> Problem
Somewhere below is a line with "column Plant Part | position: 2 -> none" and, later, a line with "ASCORBIC-ACID | High Parts Per Million: 6570.0"; repeat those two lines and all the lines between them, exactly as they are.

Structured diff data
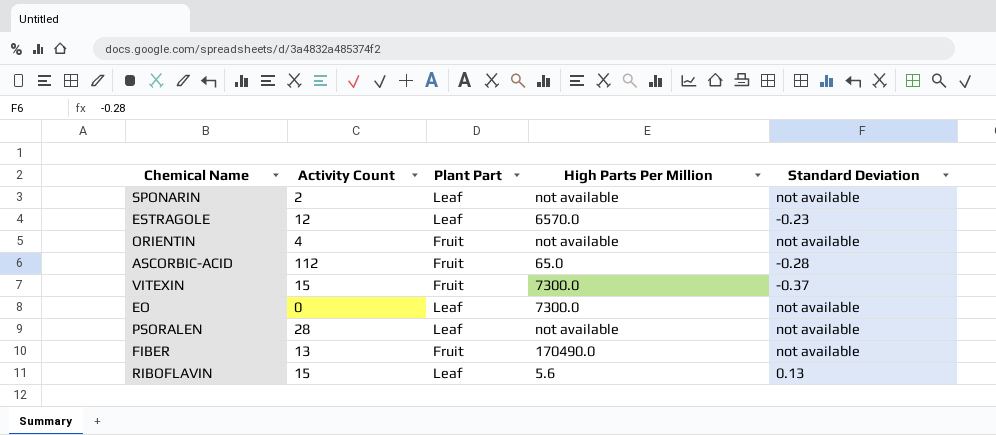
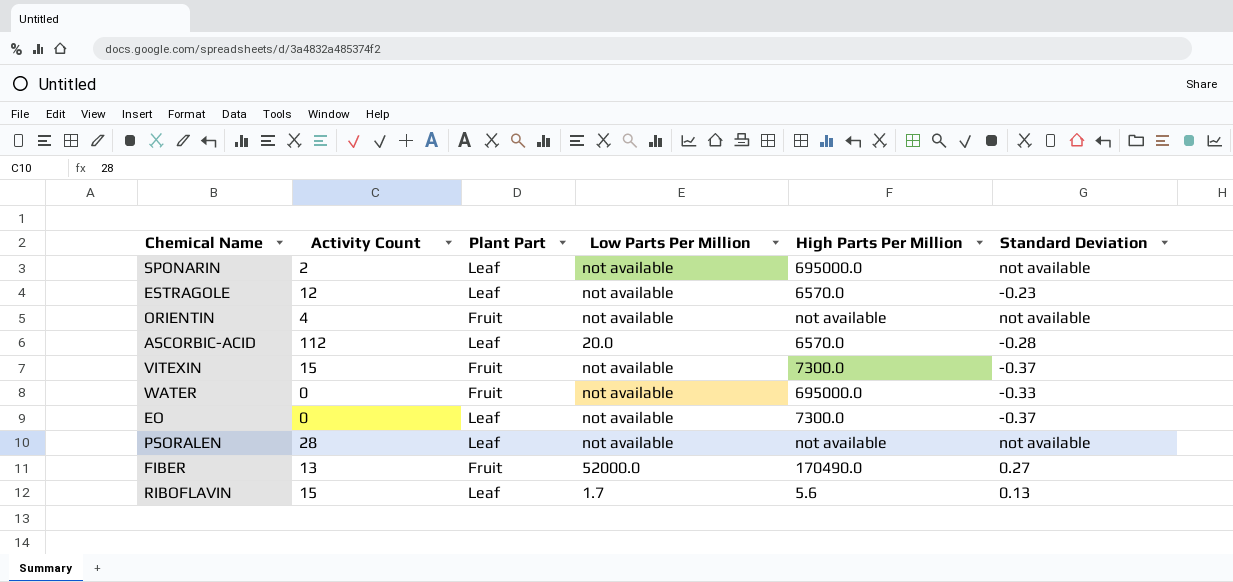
column Low Parts Per Million | position: none -> 4
SPONARIN | High Parts Per Million: not available -> 695000.0
ASCORBIC-ACID | Plant Part: Fruit -> Leaf
ASCORBIC-ACID | High Parts Per Million: 65.0 -> 6570.0
row WATER: none -> 0 | Fruit | not available | 695000.0 | -0.33
EO | Standard Deviation: not available -> -0.37
FIBER | Standard Deviation: not available -> 0.27

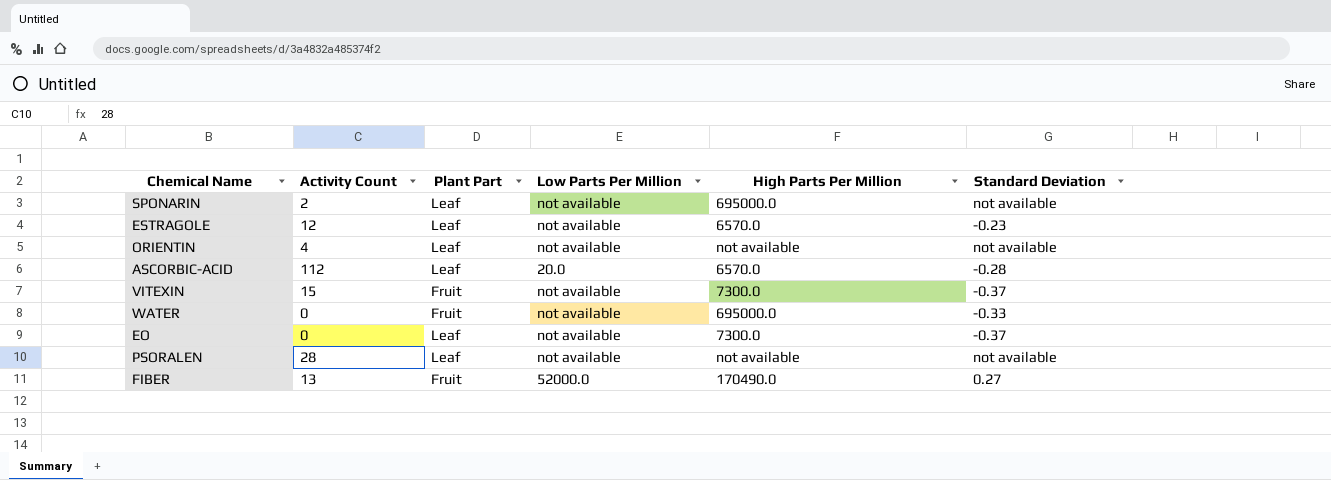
row RIBOFLAVIN: 15 | Leaf | 1.7 | 5.6 | 0.13 -> none
ORIENTIN | Plant Part: Fruit -> Leaf

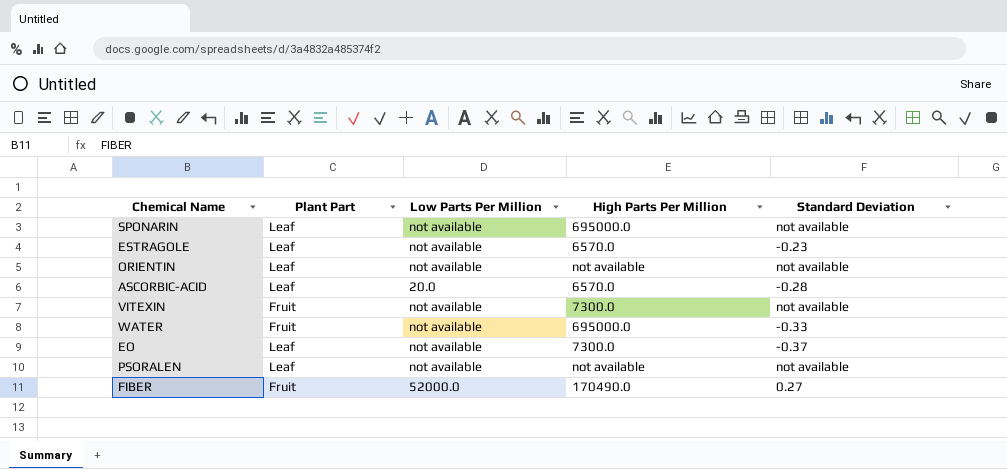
column Activity Count | position: 2 -> none
VITEXIN | Standard Deviation: -0.37 -> not available

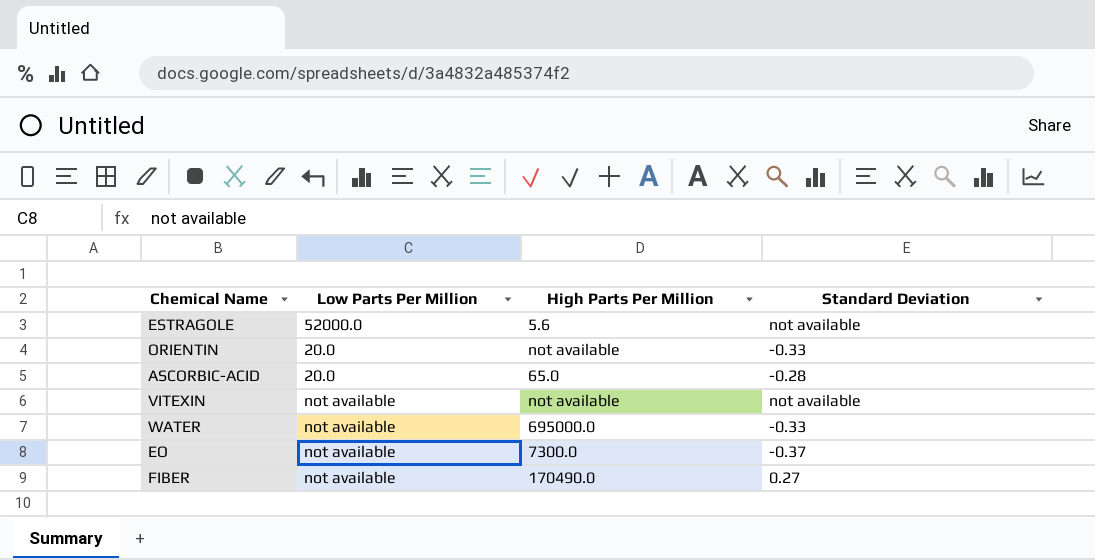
column Plant Part | position: 2 -> none
row SPONARIN: Leaf | not available | 695000.0 | not available -> none
row PSORALEN: Leaf | not available | not available | not available -> none
ESTRAGOLE | Low Parts Per Million: not available -> 52000.0
ESTRAGOLE | High Parts Per Million: 6570.0 -> 5.6
ESTRAGOLE | Standard Deviation: -0.23 -> not available
ORIENTIN | Low Parts Per Million: not available -> 20.0
ORIENTIN | Standard Deviation: not available -> -0.33
ASCORBIC-ACID | High Parts Per Million: 6570.0 -> 65.0
VITEXIN | High Parts Per Million: 7300.0 -> not available
FIBER | Low Parts Per Million: 52000.0 -> not available

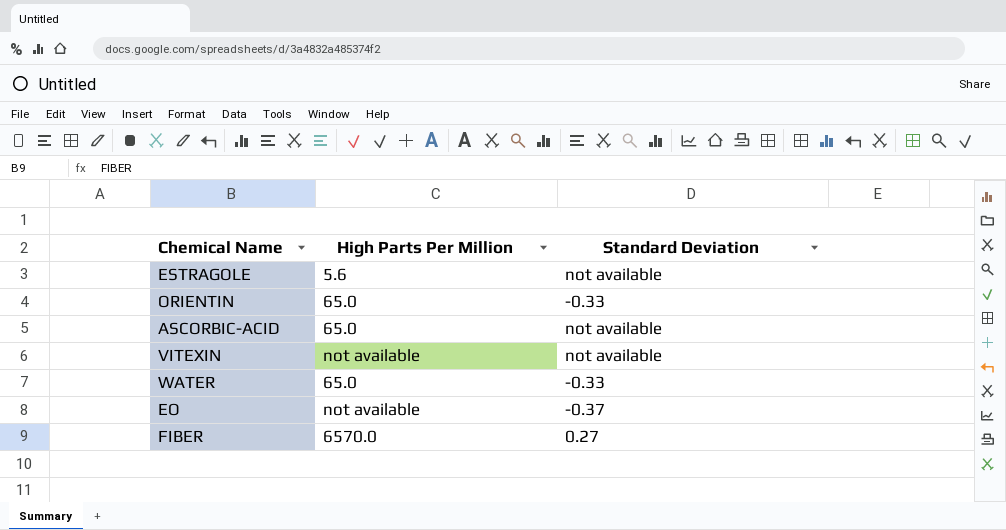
column Low Parts Per Million | position: 2 -> none
ORIENTIN | High Parts Per Million: not available -> 65.0
ASCORBIC-ACID | Standard Deviation: -0.28 -> not available
WATER | High Parts Per Million: 695000.0 -> 65.0
EO | High Parts Per Million: 7300.0 -> not available
FIBER | High Parts Per Million: 170490.0 -> 6570.0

> Written response
column Plant Part | position: 2 -> none
row SPONARIN: Leaf | not available | 695000.0 | not available -> none
row PSORALEN: Leaf | not available | not available | not available -> none
ESTRAGOLE | Low Parts Per Million: not available -> 52000.0
ESTRAGOLE | High Parts Per Million: 6570.0 -> 5.6
ESTRAGOLE | Standard Deviation: -0.23 -> not available
ORIENTIN | Low Parts Per Million: not available -> 20.0
ORIENTIN | Standard Deviation: not available -> -0.33
ASCORBIC-ACID | High Parts Per Million: 6570.0 -> 65.0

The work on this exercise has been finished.